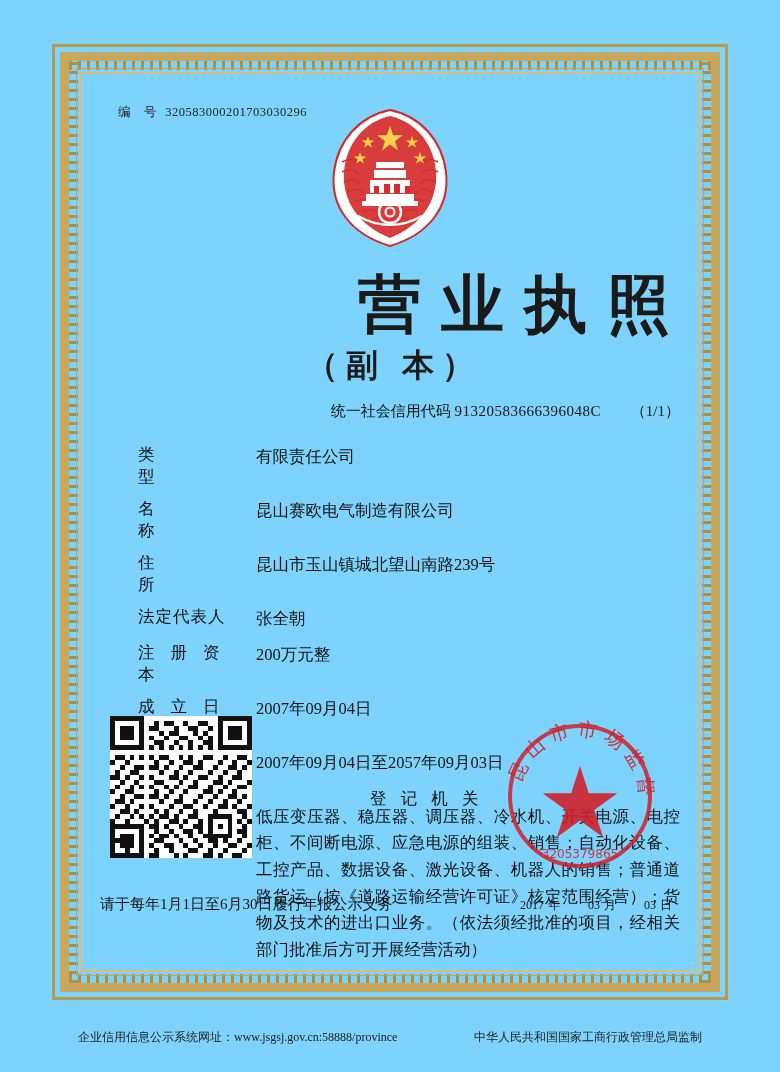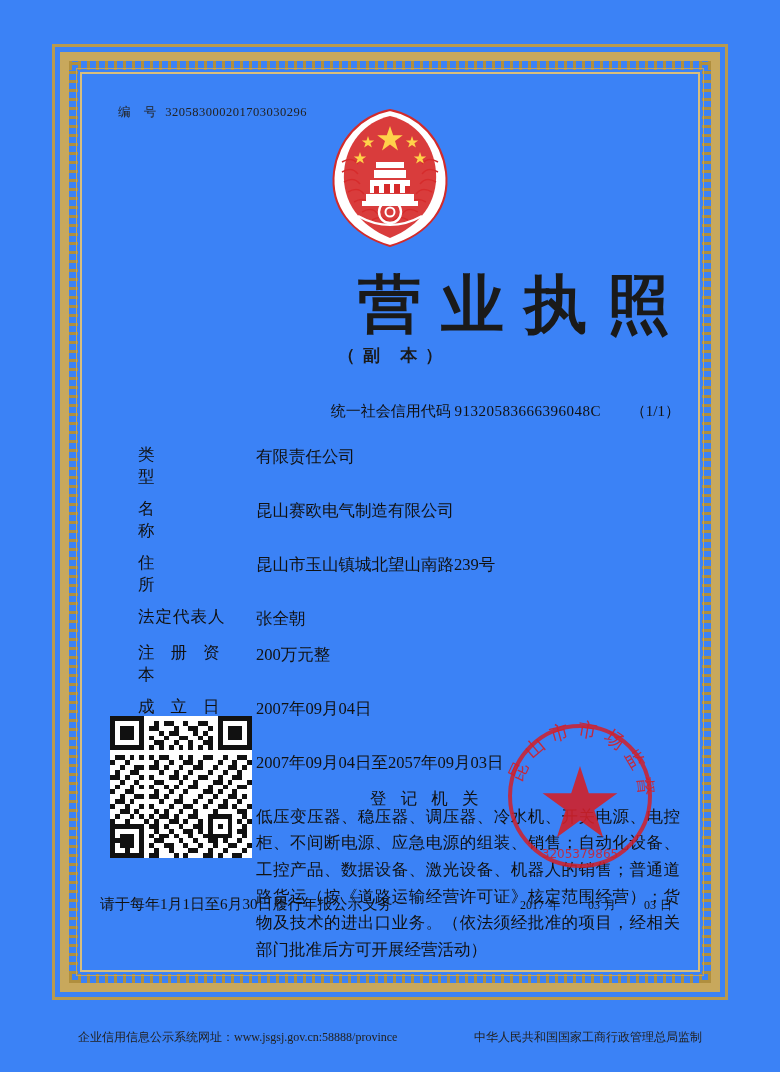--- a/index.html
+++ b/index.html
@@ -14,7 +14,7 @@
     position: relative;
     width: 780px;
     height: 1072px;
-    background: #3b82f6;
+    background: #7dd3fc;
     overflow: hidden;
   }
   

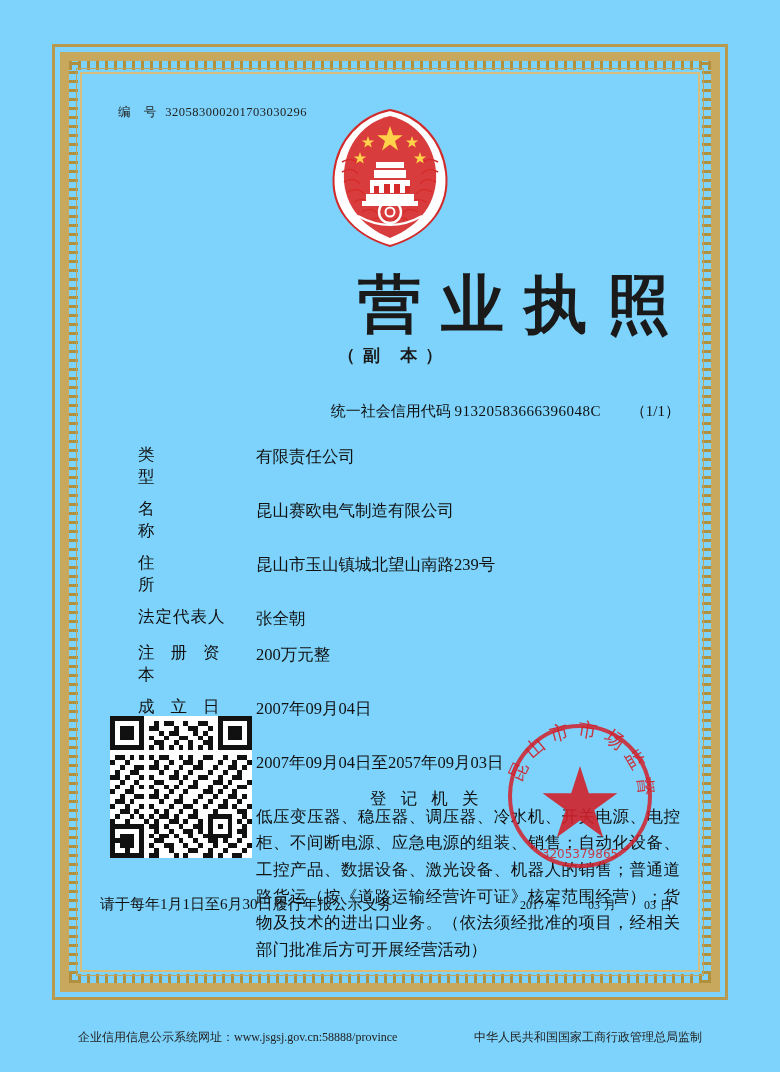--- a/index.html
+++ b/index.html
@@ -88,7 +88,7 @@
     position: absolute;
     top: 262px; left: 0; right: 0;
     text-align: center;
-    font-size: 17px;
+    font-size: 32px;
     font-weight: bold;
     letter-spacing: 8px;
     text-indent: 8px;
****************************************
- [What to work on] Quote the preceding listing precisely and completely, omitting its images.

- [Response to the exercise]
--- a/index.html
+++ b/index.html
@@ -14,7 +14,7 @@
     position: relative;
     width: 780px;
     height: 1072px;
-    background: #3b82f6;
+    background: #7dd3fc;
     overflow: hidden;
   }
   

--- a/index.html
+++ b/index.html
@@ -88,7 +88,7 @@
     position: absolute;
     top: 262px; left: 0; right: 0;
     text-align: center;
-    font-size: 17px;
+    font-size: 32px;
     font-weight: bold;
     letter-spacing: 8px;
     text-indent: 8px;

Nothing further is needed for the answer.